EXERCISE PROMPT |
Every record that follows must be returned word for word.
* * *
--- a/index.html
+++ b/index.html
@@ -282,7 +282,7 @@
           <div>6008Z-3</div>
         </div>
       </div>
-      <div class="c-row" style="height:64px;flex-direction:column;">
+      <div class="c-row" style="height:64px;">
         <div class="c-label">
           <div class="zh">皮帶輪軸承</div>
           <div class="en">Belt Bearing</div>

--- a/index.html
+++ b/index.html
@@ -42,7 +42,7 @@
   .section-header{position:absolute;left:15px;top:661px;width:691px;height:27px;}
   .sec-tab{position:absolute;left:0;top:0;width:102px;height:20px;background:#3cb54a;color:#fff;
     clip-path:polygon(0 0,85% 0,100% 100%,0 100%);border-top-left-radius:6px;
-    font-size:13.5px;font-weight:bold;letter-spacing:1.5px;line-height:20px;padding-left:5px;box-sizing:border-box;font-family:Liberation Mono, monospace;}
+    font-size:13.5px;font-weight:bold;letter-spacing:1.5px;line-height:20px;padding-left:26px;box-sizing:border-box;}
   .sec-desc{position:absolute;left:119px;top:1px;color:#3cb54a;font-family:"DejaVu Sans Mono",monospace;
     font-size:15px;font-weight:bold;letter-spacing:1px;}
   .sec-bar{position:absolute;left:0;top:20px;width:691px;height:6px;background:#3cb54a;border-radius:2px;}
* * *
TASK ANSWER |
--- a/index.html
+++ b/index.html
@@ -282,7 +282,7 @@
           <div>6008Z-3</div>
         </div>
       </div>
-      <div class="c-row" style="height:64px;flex-direction:column;">
+      <div class="c-row" style="height:64px;">
         <div class="c-label">
           <div class="zh">皮帶輪軸承</div>
           <div class="en">Belt Bearing</div>

--- a/index.html
+++ b/index.html
@@ -42,7 +42,7 @@
   .section-header{position:absolute;left:15px;top:661px;width:691px;height:27px;}
   .sec-tab{position:absolute;left:0;top:0;width:102px;height:20px;background:#3cb54a;color:#fff;
     clip-path:polygon(0 0,85% 0,100% 100%,0 100%);border-top-left-radius:6px;
-    font-size:13.5px;font-weight:bold;letter-spacing:1.5px;line-height:20px;padding-left:5px;box-sizing:border-box;font-family:Liberation Mono, monospace;}
+    font-size:13.5px;font-weight:bold;letter-spacing:1.5px;line-height:20px;padding-left:26px;box-sizing:border-box;}
   .sec-desc{position:absolute;left:119px;top:1px;color:#3cb54a;font-family:"DejaVu Sans Mono",monospace;
     font-size:15px;font-weight:bold;letter-spacing:1px;}
   .sec-bar{position:absolute;left:0;top:20px;width:691px;height:6px;background:#3cb54a;border-radius:2px;}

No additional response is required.